Monitor NS records to detect delegation changes. If your domain's NS records change without your authorization, assume your entire DNS is compromised.
Enable WHOIS monitoring for registrar level changes. Domain registrar accounts are a prime target for attackers, and changes at that level can give them full control over your DNS.
Configure multi-channel alerts so that critical DNS changes reach your team through Slack, SMS, and webhooks simultaneously. A critical alert sitting unread in an email inbox during a 47 minute attack window is the same as no alert at all.

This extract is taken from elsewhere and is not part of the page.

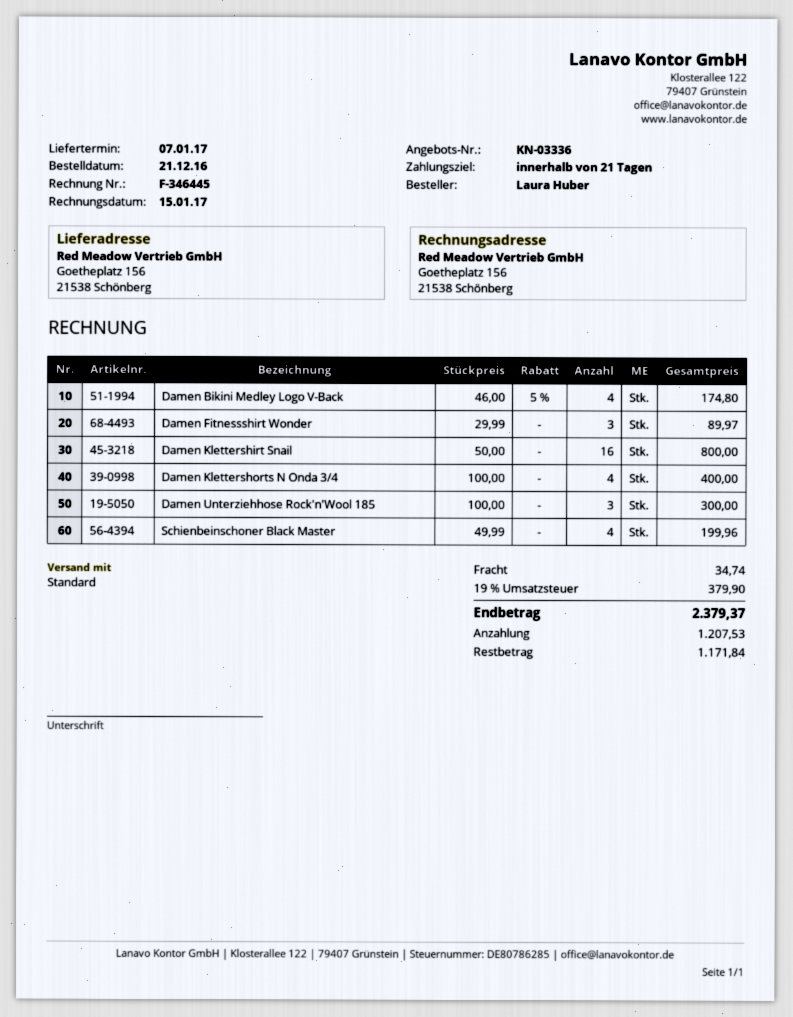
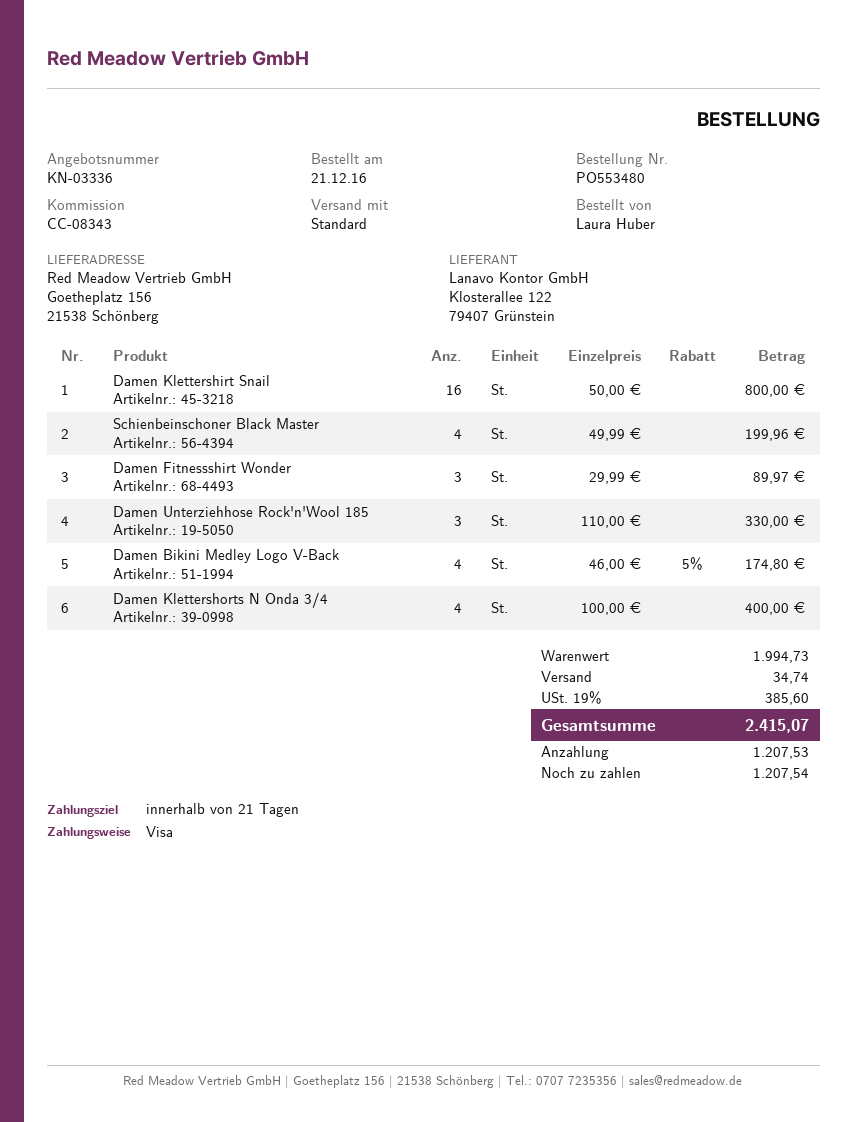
Damen Unterziehhose Rock'n'Wool 185: 3 x 100.00 = 300.00 -> 3 x 110.00 = 330.00
tax: 19% = 379.90 -> 19% = 385.60
total: 2379.37 -> 2415.07
balance: 1171.84 -> 1207.54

Set the shortest viable monitoring interval. For high value domains, every minute of undetected compromise has a direct cost. DNS Assistant's alert intervals scale with plan tier, allowing you to run checks at frequencies that match the risk profile of each domain.
The CoW Swap attackers did not exploit a zero day vulnerability or crack an encryption algorithm. They changed a DNS record. The technical capability to detect that change within minutes has existed for years. The difference between a $500,000+ loss and a contained, near zero impact incident is whether automated monitoring was watching when the record changed.
The question is not whether your DNS can be hijacked. It is whether you will know about it before your users do.